La boulangère de Monceau

Et à la fin…

Et à la fin, c’est Rohmer qui gagne. Contre Rivette, le pesant, l’encalçonné de la doxa qui l’évinça des Cahiers du Cinéma, contre les théories et les ukases, c’est Rohmer qui gagne.

Évidemment, ça ne se voit pas tout de suite. En tout cas, ça ne s’est pas vu, puisque Rohmer, classé dans la Nouvelle vague ne reçut pas le succès public d’emblée que ceux qui partageaient la même étiquette, Chabrol avec Les Cousins, Godard avec A bout de souffle, Truffaut avec Les Quatre cents coups. Son premier film, Le signe du lion, magnifique récit d’une errance dans Paris, qui donna à Jess Hahn son seul et unique rôle majeur fut un bide monumental.
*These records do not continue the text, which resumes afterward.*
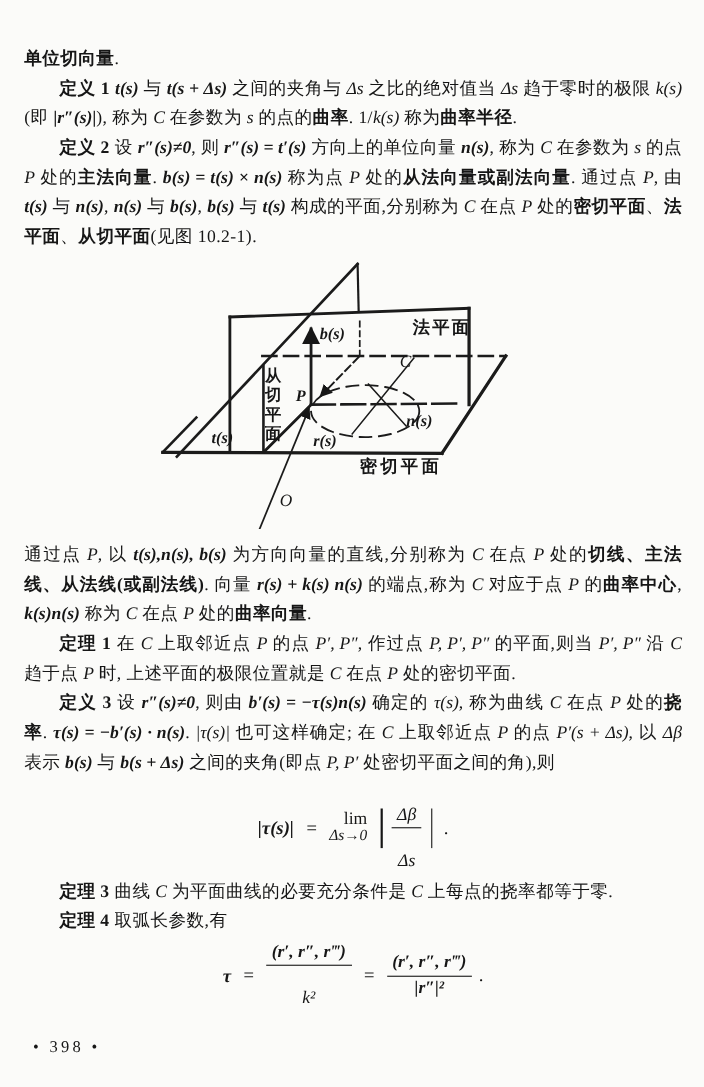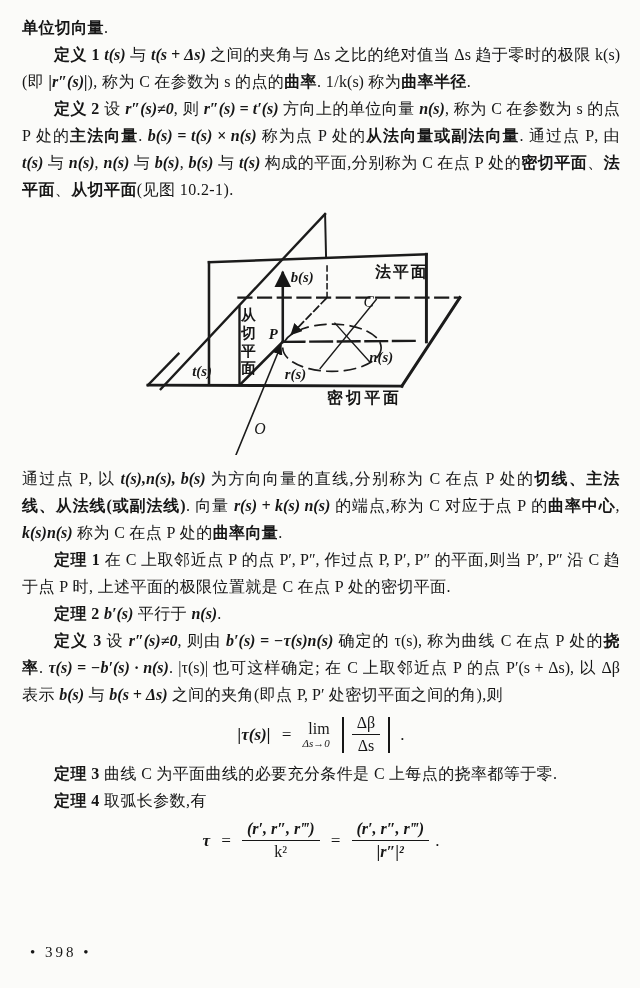"单位切向量." .page { padding: 14px 20px 0 22px -> 40px 20px 0 22px }
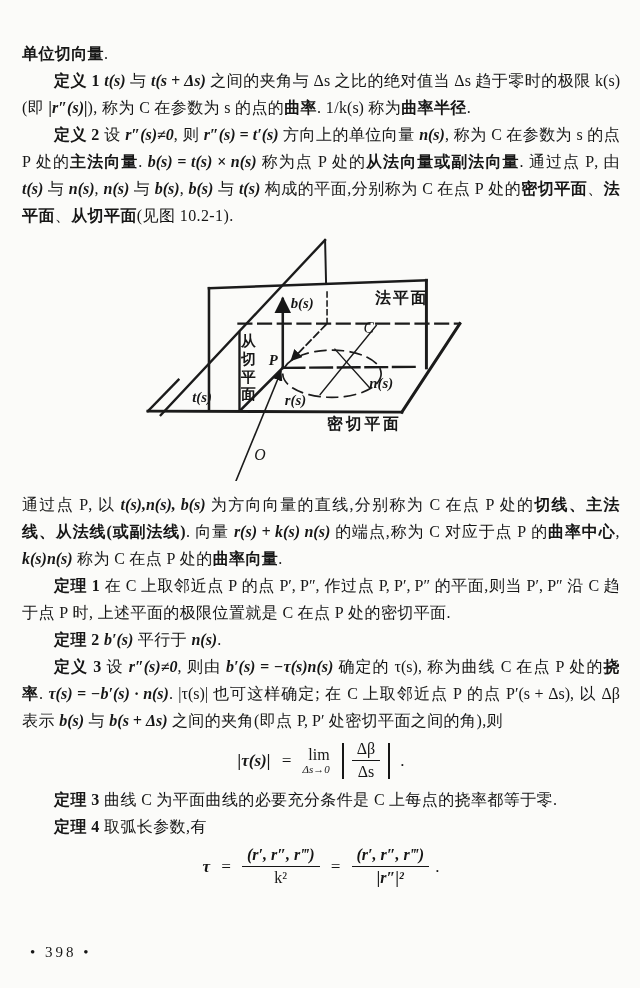"Δs" .seg-m { font-style: none -> italic; margin-top: none -> 19px }
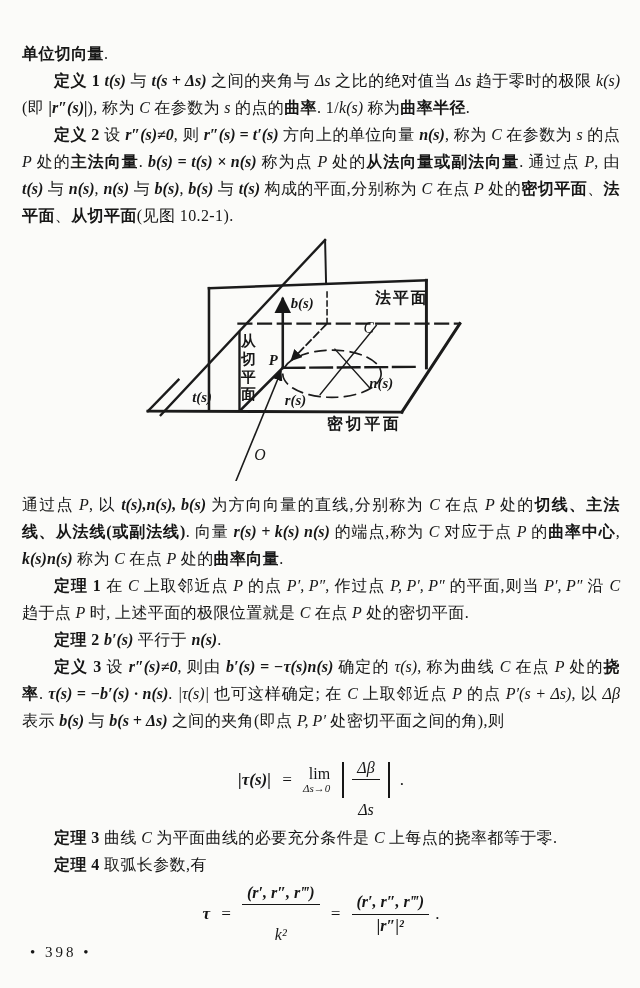"定理 2 b′(s) 平行于 n(s)." div.para { html: <div><span>定理 2</span><span> </span><span>b′(s)</span><span> 平行于 </span><span>n(s)</span><span>.</span></div> -> none }
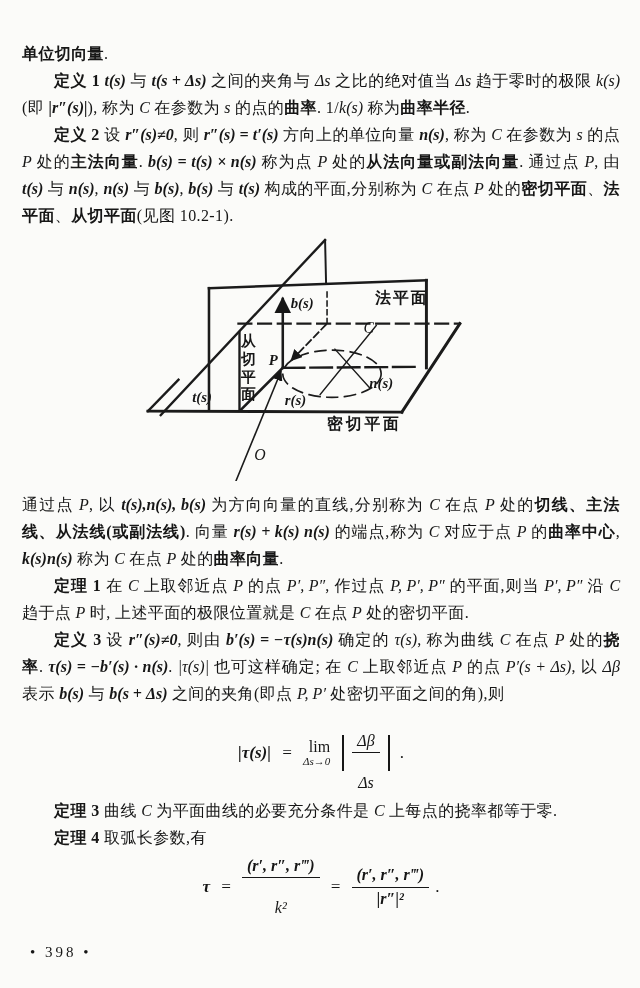"Δs→0" .lim-sub { font-size: 11px -> 14px }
N’empêche que pointait déjà, et depuis quelques années, un des auteurs les plus cohérents du cinéma français, celui des Contes moraux, puis des Comédies et proverbes, puis des Contes des quatre saisons.

Court métrage de moins d’une demi-heure, La boulangère de Monceau est un petit bijou d’intelligence et de distinction, qui offre, en plus, l’une des trop rares apparitions de Michèle Girardon, tout juste revenue des savanes d’Hatari de Howard Hawks où elle parvenait, dans le rôle de Brandy, à rivaliser de charme avec la sublime Dallas, Elsa Martinelli.

Michèle Girardon, suicidée à 37 ans, pour avoir été abandonnée de la faveur du public, et sans doute de celle de son amant, José Luis de Villalonga, rencontré sur le tournage des Amants, de Louis Malle. Eh oui : Hawks, Malle, Rohmer… elle n’était pas en mauvaise compagnie…

Donc 26 minutes de pur plaisir. La photogénie de Paris, de l’avenue de Villiers et de la rue de Lévis, ce coin privilégié entre Monceau, Batignolles et Épinettes, de boulevards chics et de rues presque populaires. Un Paris filmé avec tendresse, talent et légèreté, comme Agnès Varda l’avait fait, sur d’autres quartiers avec L’Opéra Mouffe ou Cléo de 5 à 7.

Et l’intelligence des situations, toujours royale chez Rohmer, menée avec trois francs, six sous, trois acteurs, quelques dialogues, un peu de monologue intérieur, trois sourires. Du pur classicisme. Du grand art, qui annonce les merveilles qui vont suivre.